**** Supplied material
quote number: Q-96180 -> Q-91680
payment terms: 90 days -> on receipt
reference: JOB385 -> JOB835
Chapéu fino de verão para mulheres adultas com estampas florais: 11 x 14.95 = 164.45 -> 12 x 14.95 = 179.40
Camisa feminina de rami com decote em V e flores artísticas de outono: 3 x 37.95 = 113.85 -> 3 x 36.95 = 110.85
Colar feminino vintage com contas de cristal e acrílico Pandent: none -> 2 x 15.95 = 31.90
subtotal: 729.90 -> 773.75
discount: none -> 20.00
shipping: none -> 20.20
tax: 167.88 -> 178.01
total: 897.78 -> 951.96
********
_Assignment_
Set down precisely the lines above between the line holding "payment terms: 90 days -> on receipt" and the line holding "discount: none -> 20.00", inclusive, and nothing beyond them.

_Problem solution_
payment terms: 90 days -> on receipt
reference: JOB385 -> JOB835
Chapéu fino de verão para mulheres adultas com estampas florais: 11 x 14.95 = 164.45 -> 12 x 14.95 = 179.40
Camisa feminina de rami com decote em V e flores artísticas de outono: 3 x 37.95 = 113.85 -> 3 x 36.95 = 110.85
Colar feminino vintage com contas de cristal e acrílico Pandent: none -> 2 x 15.95 = 31.90
subtotal: 729.90 -> 773.75
discount: none -> 20.00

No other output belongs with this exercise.